Records for the task =>
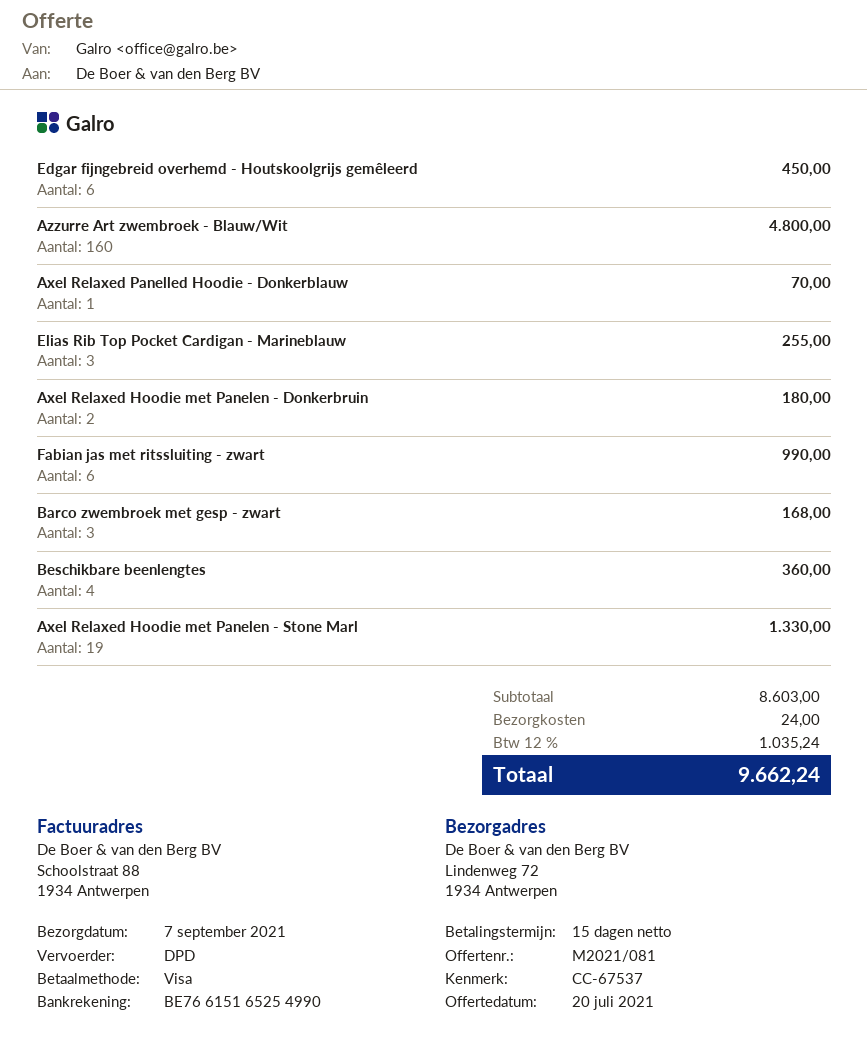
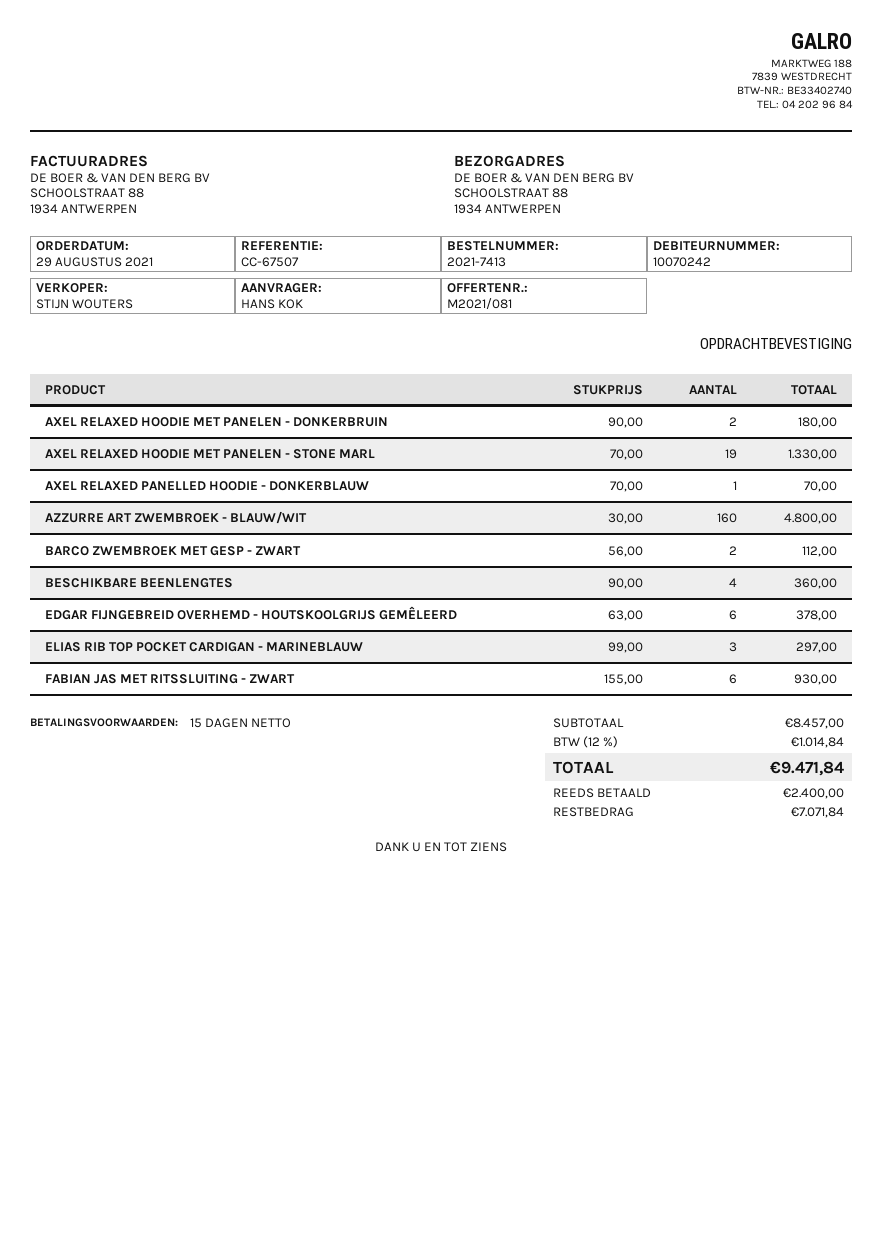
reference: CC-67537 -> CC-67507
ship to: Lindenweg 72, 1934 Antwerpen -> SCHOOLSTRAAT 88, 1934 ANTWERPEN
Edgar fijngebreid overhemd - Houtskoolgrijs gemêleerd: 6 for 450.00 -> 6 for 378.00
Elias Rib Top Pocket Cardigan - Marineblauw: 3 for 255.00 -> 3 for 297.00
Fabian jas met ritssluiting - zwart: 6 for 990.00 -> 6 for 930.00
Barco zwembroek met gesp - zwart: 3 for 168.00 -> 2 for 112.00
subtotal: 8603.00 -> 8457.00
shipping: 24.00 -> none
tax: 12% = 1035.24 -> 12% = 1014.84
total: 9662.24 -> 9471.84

Problem to work on =>
Only lines with the string "zwart" belong in the answer; copy each of them from the listing.

Solution for this exercise =>
Fabian jas met ritssluiting - zwart: 6 for 990.00 -> 6 for 930.00
Barco zwembroek met gesp - zwart: 3 for 168.00 -> 2 for 112.00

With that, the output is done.